§ **Exercise instructions**
An exact retyping of all lines below is the answer; pictures do not belong in it.
[[ Provided information open ]]
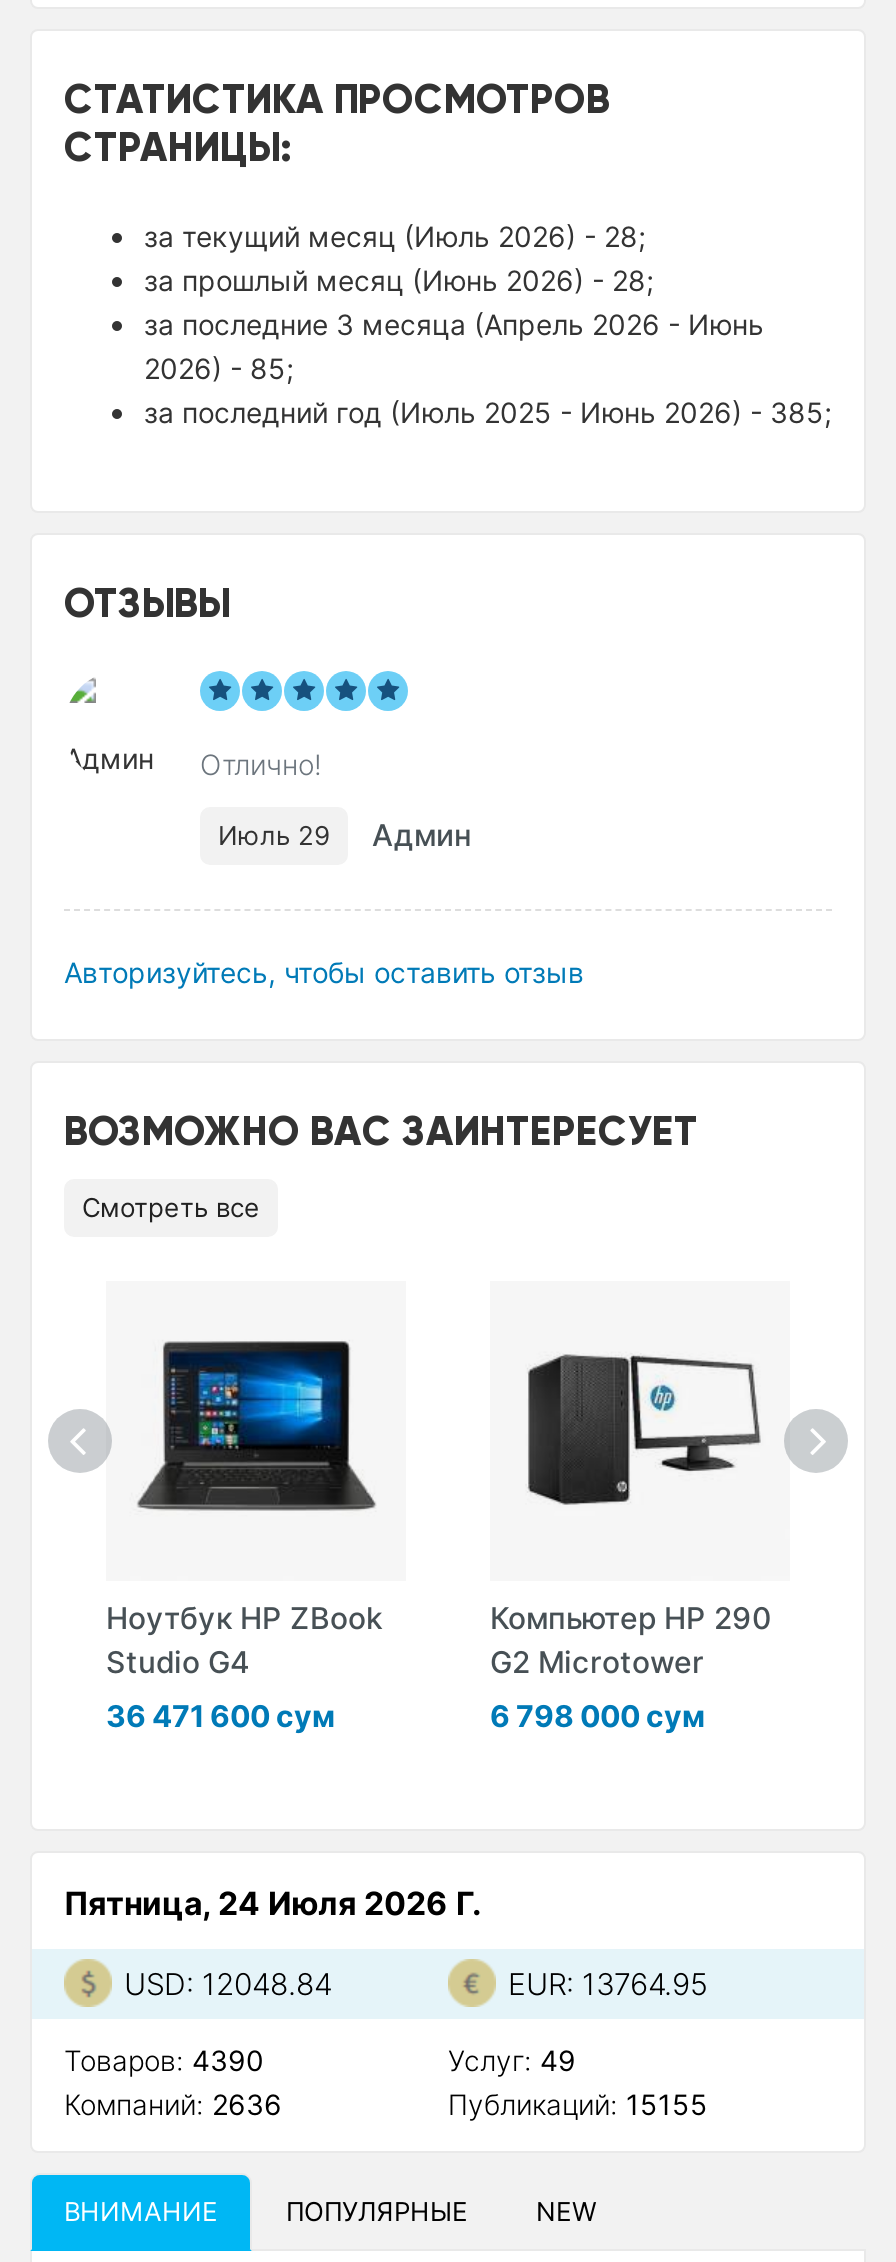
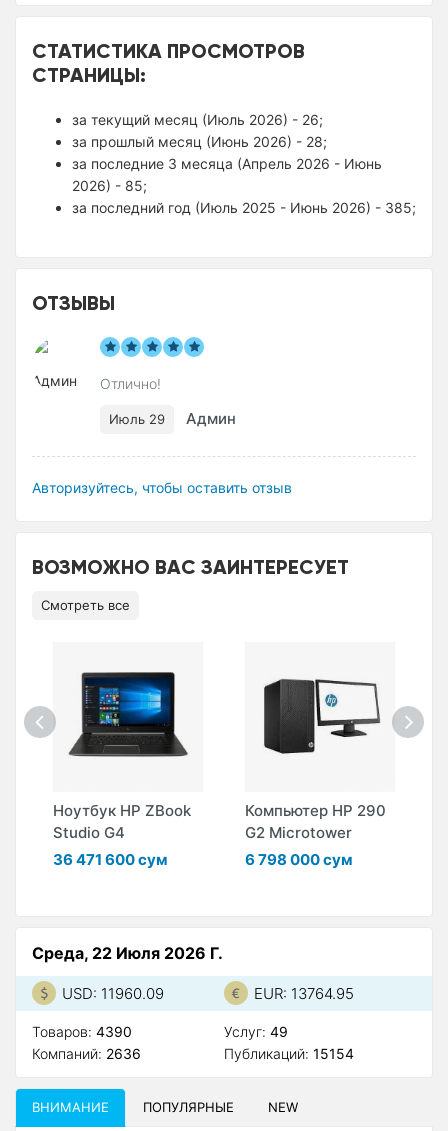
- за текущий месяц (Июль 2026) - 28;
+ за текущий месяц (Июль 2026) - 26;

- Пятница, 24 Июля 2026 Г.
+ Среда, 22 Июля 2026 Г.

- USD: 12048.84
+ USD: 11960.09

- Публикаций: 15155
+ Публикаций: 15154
[[ Provided information closed ]]
§ **Exercise response**
- за текущий месяц (Июль 2026) - 28;
+ за текущий месяц (Июль 2026) - 26;

- Пятница, 24 Июля 2026 Г.
+ Среда, 22 Июля 2026 Г.

- USD: 12048.84
+ USD: 11960.09

- Публикаций: 15155
+ Публикаций: 15154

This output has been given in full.